Cross-Function Reentrancy Exploit Generator
Overview
The cross-function reentrancy exploit generator validates vulnerabilities where an external call in Function A creates a window during which Function B — which shares state with Function A — can be called with a stale view of that state. Unlike simple reentrancy (which re-enters the same function), this variant exploits the inconsistency between two functions that lack a shared reentrancy lock.
This pattern is historically linked to the Cream Finance exploit (October 2021, $130M) and the Lendf.Me hack (2020, $25M), both of which involved ERC-777 token callbacks enabling callers to invoke different functions while the initial call was in progress.
Note: Exploit generation in Sigvex is for vulnerability validation purposes only.
Attack Scenario
- Setup: The attacker deposits collateral into a lending contract. The contract records the balance in storage slot 0 and a derived borrow limit in slot 1. No global reentrancy guard is set (slot 2 = 0).

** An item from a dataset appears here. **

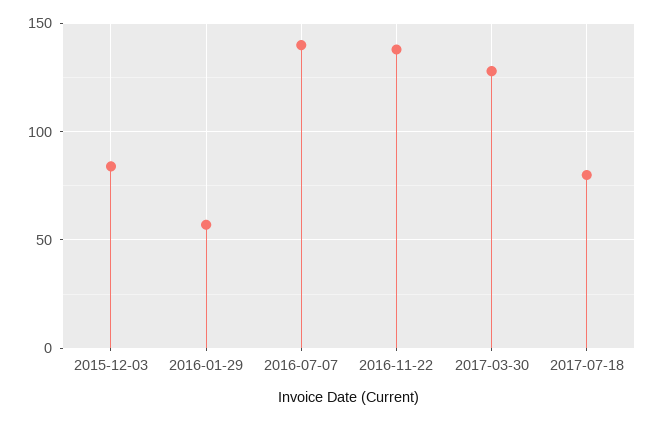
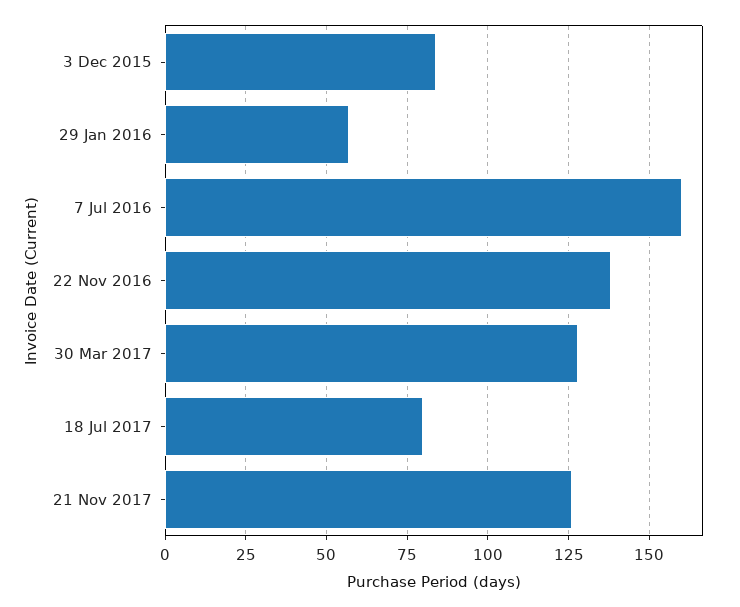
2016-07-07: 140 -> 160
21 Nov 2017: none -> 125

- Trigger (Function A): The attacker calls
withdrawCollateral(amount). The function validates the balance, sends ETH (external call), and schedules the state update for after the call returns. - Exploitation (Function B): During the external call’s callback (the attacker’s
receive()), the attacker callsborrow(limit). Because Function A has not yet updated slot 0 or slot 1,borrow()reads the pre-withdrawal collateral and borrow limit. The attacker borrows against collateral they are simultaneously withdrawing. - Impact: The attacker receives both the withdrawn collateral and the borrowed funds. The protocol has disbursed more value than the attacker’s collateral actually backs.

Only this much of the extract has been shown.